Ärger kommt meist dann auf, wenn man Situationen nicht unter Kontrolle hat, sie anders sind als erwartet, oder einfach nicht funktioniert haben. Durch Ärger will man sich stärker fühlen als die Ohnmacht der offensichtlichen Handlungsunfähigkeit. Ärger möchte als Mittel dienen, um die Situation wieder unter Kontrolle zu bekommen. Und bewirkt das Gegenteil. Hier haben wir auch schon eine Lüge: “Ich habe die Kontrolle”. Nun, Liebe lässt los… Also muss Ärger weg. Man könnte jetzt versuchen “nicht ärgerlich zu werden”. Das ist eine noble Sache, doch wird es nur eingeschränkt funktionieren, je nachdem wie stark deine Willenskraft ist.

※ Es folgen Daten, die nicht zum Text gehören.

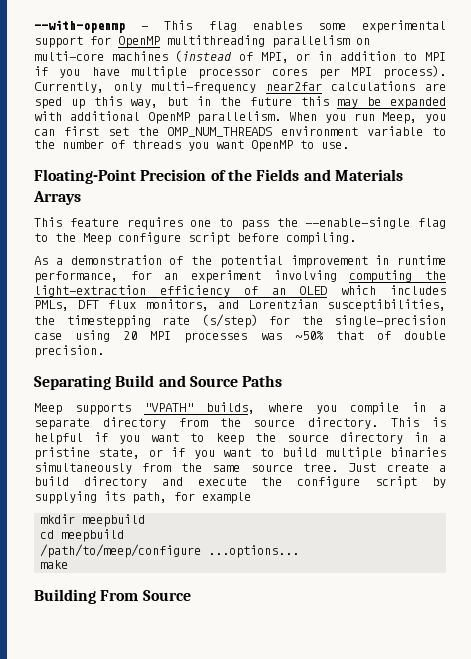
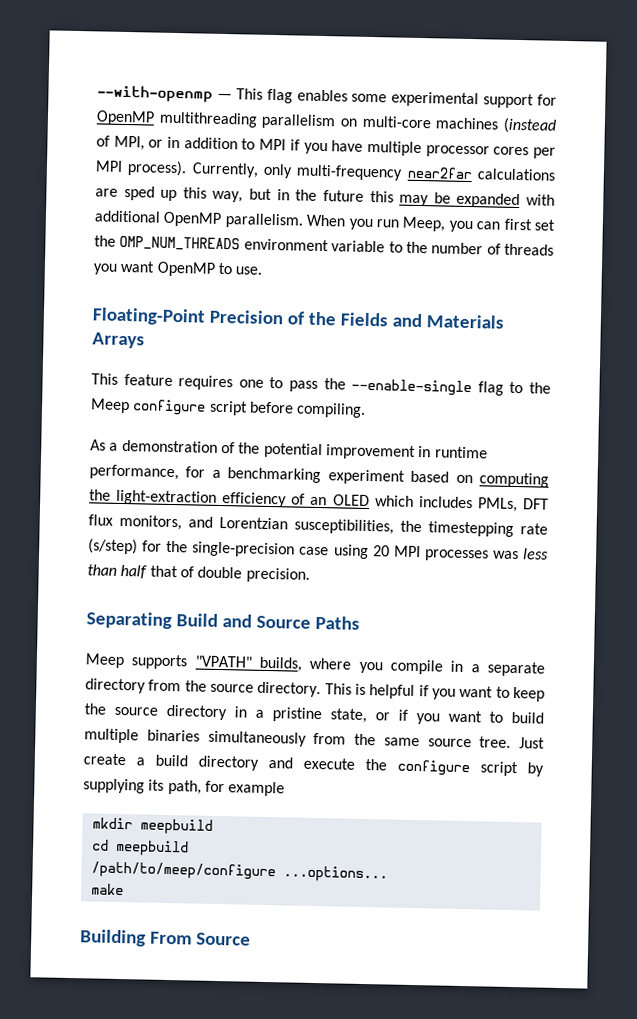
[164,270,337,283] an experiment involving -> [211,467,473,485] a benchmarking experiment based on
[294,331,324,340] ~50% -> [523,548,550,560] [87,564,148,579] less than half

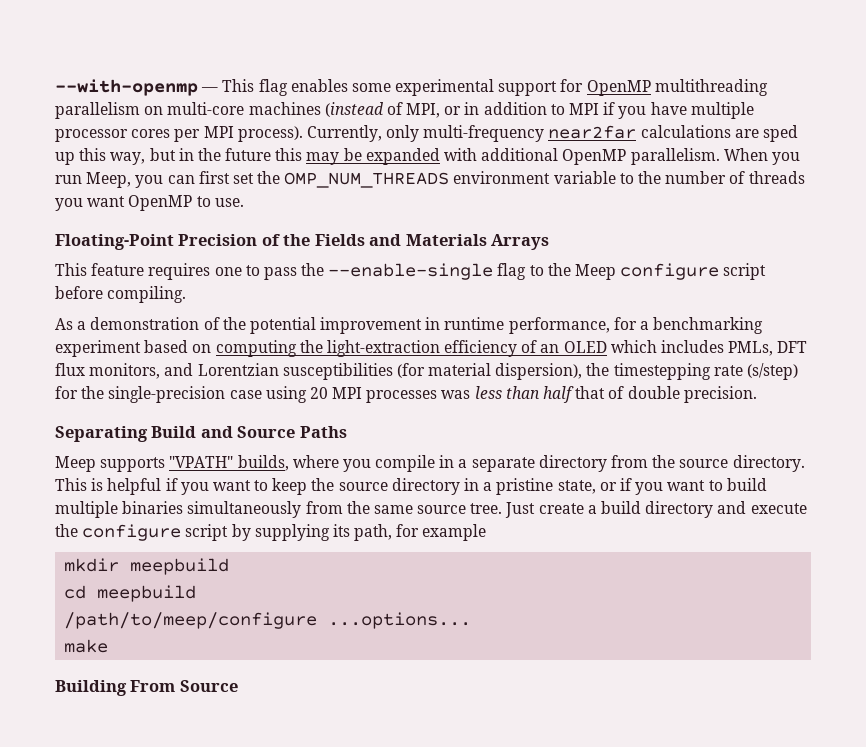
[294,518,394,535] susceptibilities, -> [282,363,583,380] susceptibilities (for material dispersion),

Besser: Den Baum erkennen. Du bist eine neue Schöpfung in Christus, gekleidet in Kleider der Geduld, Liebe und Güte. Du bist nicht ärgerlich. Das entspricht nicht deiner Natur in Christus. Gott hat die Kontrolle und du brauchst sie nicht mehr haben.

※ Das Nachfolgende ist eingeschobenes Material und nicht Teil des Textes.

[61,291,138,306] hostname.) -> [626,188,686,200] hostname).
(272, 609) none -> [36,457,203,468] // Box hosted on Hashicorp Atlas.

Man könnte es so oder so ähnlich machen: “Ich trenne mich von der Übereinstimmung mit Ärger. Tut mir wirklich leid, Jesus. Ich stimme mit dir überein! Ich lege Ärger ab! Du sagst ich bin eine neue Schöpfung in dir und voller Liebe und Geduld. Ich bin gerecht und heilig. Ich trage deinen Namen und damit dein Wesen. Durch deine Gnade bin ich frei von Kontrolle. Ich lasse die Situation (den Ehepartner, die Kinder, die schlechte Nachricht, den Stress… fülle du die Lücke aus) los und übergebe dir die Kontrolle. Du sorgst für mich und ich bin sicher bei dir.”

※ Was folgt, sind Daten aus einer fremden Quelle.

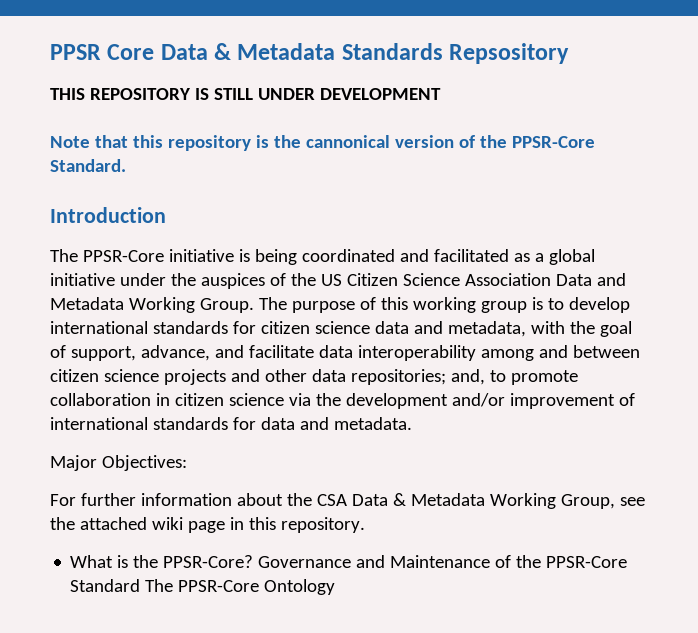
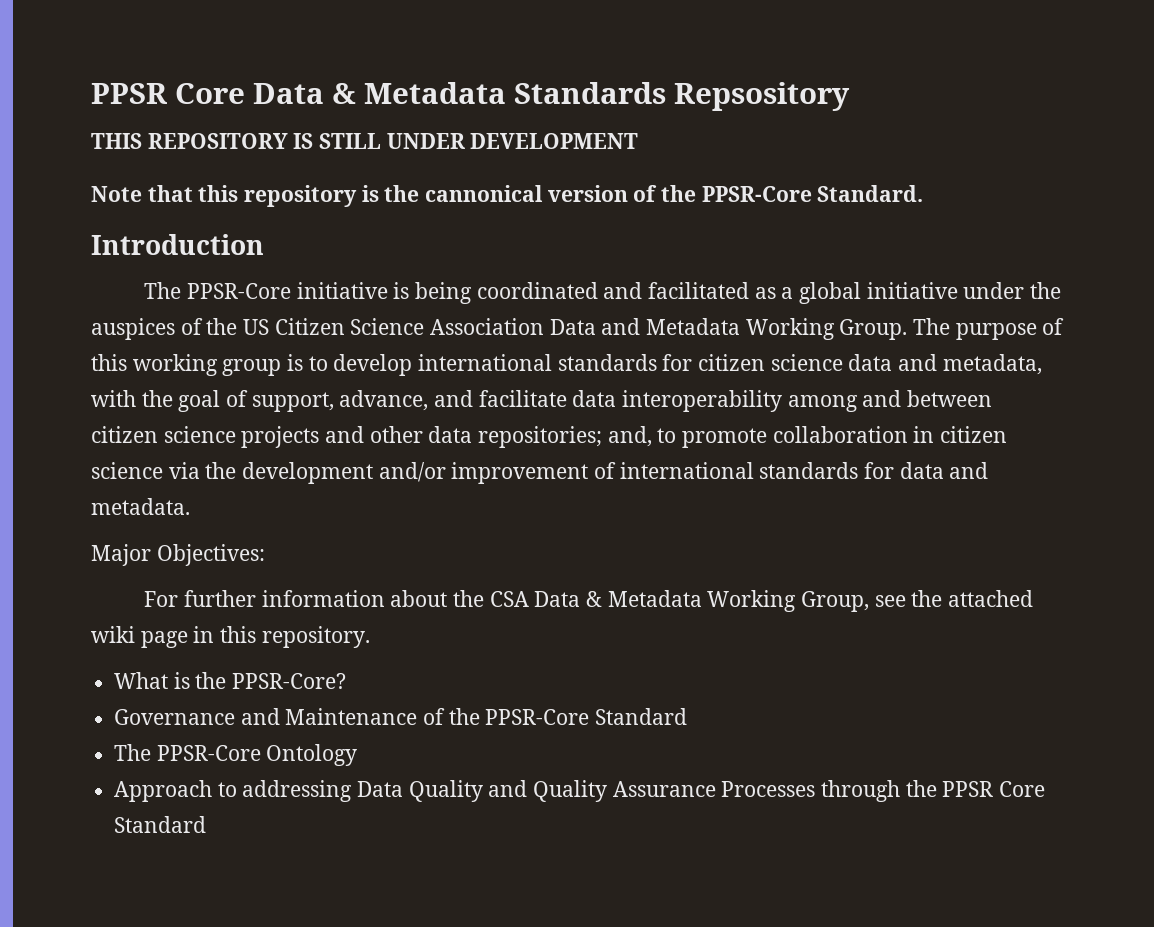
(254, 561) none -> (347, 681) //
(141, 585) none -> (688, 716) //
(336, 587) none -> [114,780,1046,802] [114,816,207,833] // Approach to addressing Data Quality and Quality Assurance Processes through the PPSR Core Standard

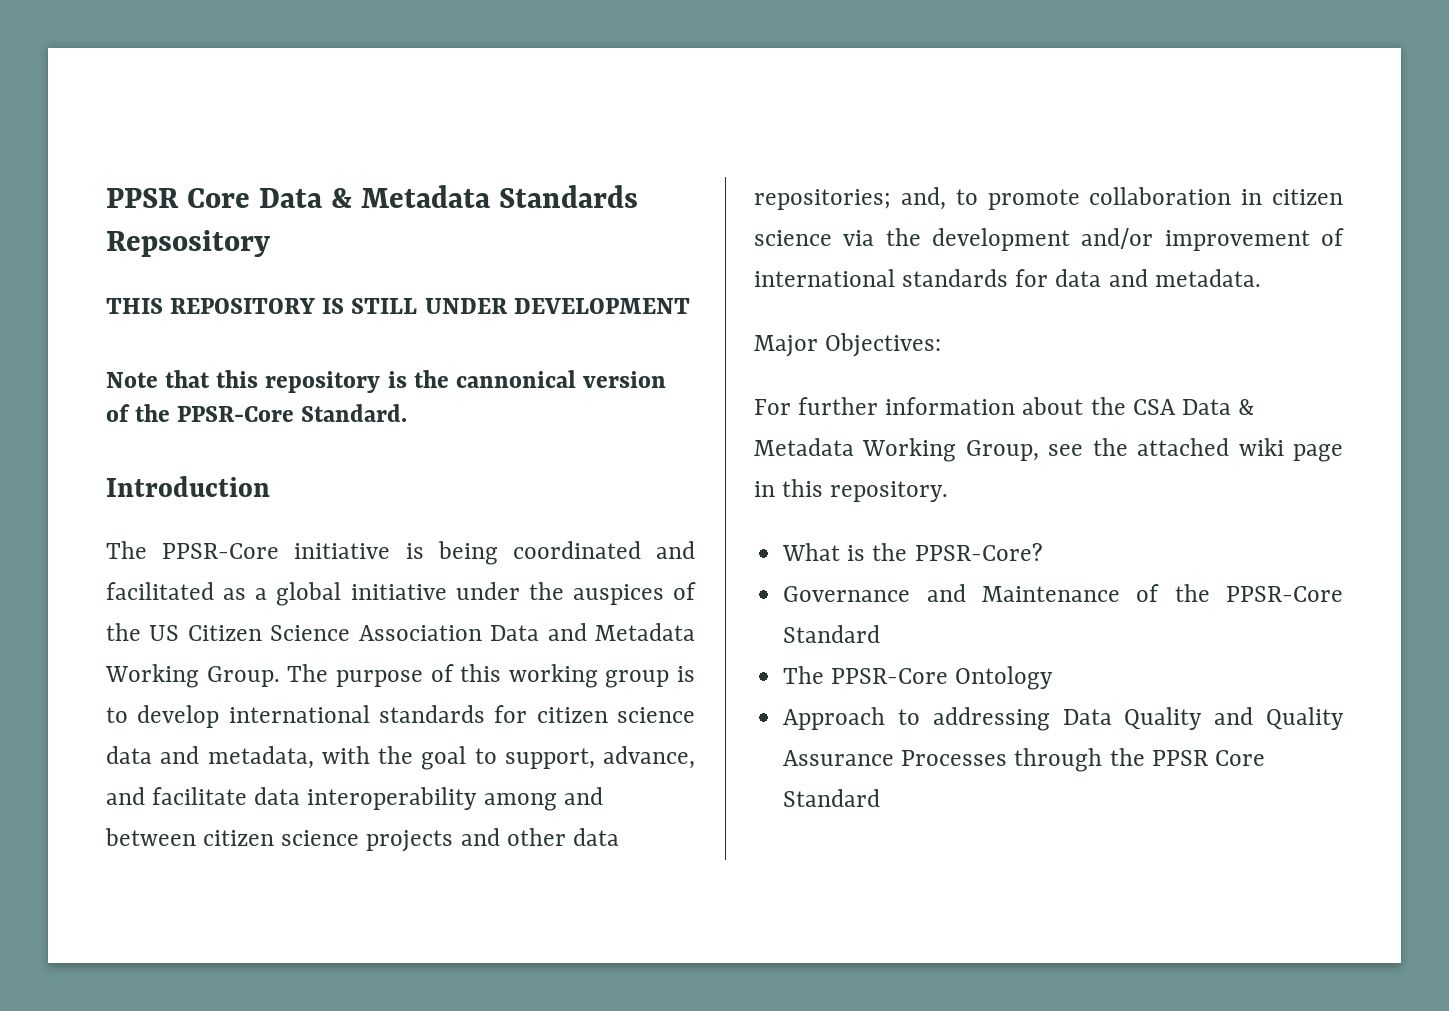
[226,390,249,407] of -> [474,748,497,764] to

Wenn andere dir weh getan haben, dann vergib ihnen. Auch da hilft Ärger (der dann meist Rache will) nichts. Ärger macht nur krank, müde und raubt dir göttliches Wohlgefühl. Dort brauchst du nicht mehr leben! Bekenne so lange die Realität in Christus, bis du merkst: Die Frucht ändert sich! Und eins kann ich dir sagen, sie wird sich ändern. Gott ist kein Mensch, das er lügt!

 

Auf Geist säen

Was hast du gerade gemacht? Du hast “auf Geist gesät” und erntest dadurch Leben vom Geist. Mit Augen des Glaubens hast du unsichtbare Realitäten über deinem Leben bekannt. “Bekennen” bedeutet “dasselbe sagen”. Du hast also dasselbe über deinem Leben gesagt, was Gott über deinem Leben sagt. Dies manifestiert sich dann im Sichtbaren, nämlich als Frucht. So ein Leben heißt “Glaubensleben”. Der Gerechte wird aus Glauben leben.

Wenn du statt dessen selber versuchst an der Frucht zu basteln, säst du auf Fleisch (eigene Kraft, Bemühung ohne Gott) und erntest Verderben, nämlich noch mehr Werke des Fleisches. Ein Teufelskreis! Nur die Wahrheit in der Gnade Gottes holt dich da raus! Nicht umsonst heißt es “Frucht des Geistes”. Eine Frucht wächst aus dem Saatkorn und der Bewässerung der Saat. Im Geist ist diese Frucht in jedem Christen angelegt. Schaust du drauf (“Sinnt auf das was droben ist…” Kolosser 3, 2), manifestiert sie sich, unter anderem als Geduld, Freundlichkeit, Sanftmut und Enthaltsamkeit.

Denn wer auf sein Fleisch sät, wird vom Fleisch Verderben ernten; wer aber auf den Geist sät, wird vom Geist ewiges Leben ernten.Galater 6, 8

Der Neue Bund ist “glaubensorientiert”. Was glaubst du? Überall in deinem Leben, wo Gebundenheit, Freudlosigkeit, Hoffnungslosigkeit, Sünde usw. zu finden sind, darfst du den Heiligen Geist bitten, dir zu zeigen welche Lüge du glaubst und was die Wahrheit statt dessen ist. Dann trenn dich von der Lüge und mache dich eins mit der Wahrheit, bis die Frucht offensichtlich wird. Diese Erneuerung des Denkens nennt sich “Buße tun” und kann manchmal auch etwas dauern, da es ja auch wachsen muss. Das ist die Grundlage eines neutestamentlichen Glaubenden, um Transformation in seinem Leben zu erfahren.

Welch köstliche gute Nachricht! Nicht mehr die Lüge der Selbstverbesserung (“auf Fleisch säen”)! Sondern das Erkennen des Gnadengeschenkes unseres Vaters in Christus (“im Geist wandeln“). Wie wunderbar! Danke Jesus! Würdig bist du aller Anbetung für alle Ewigkeit!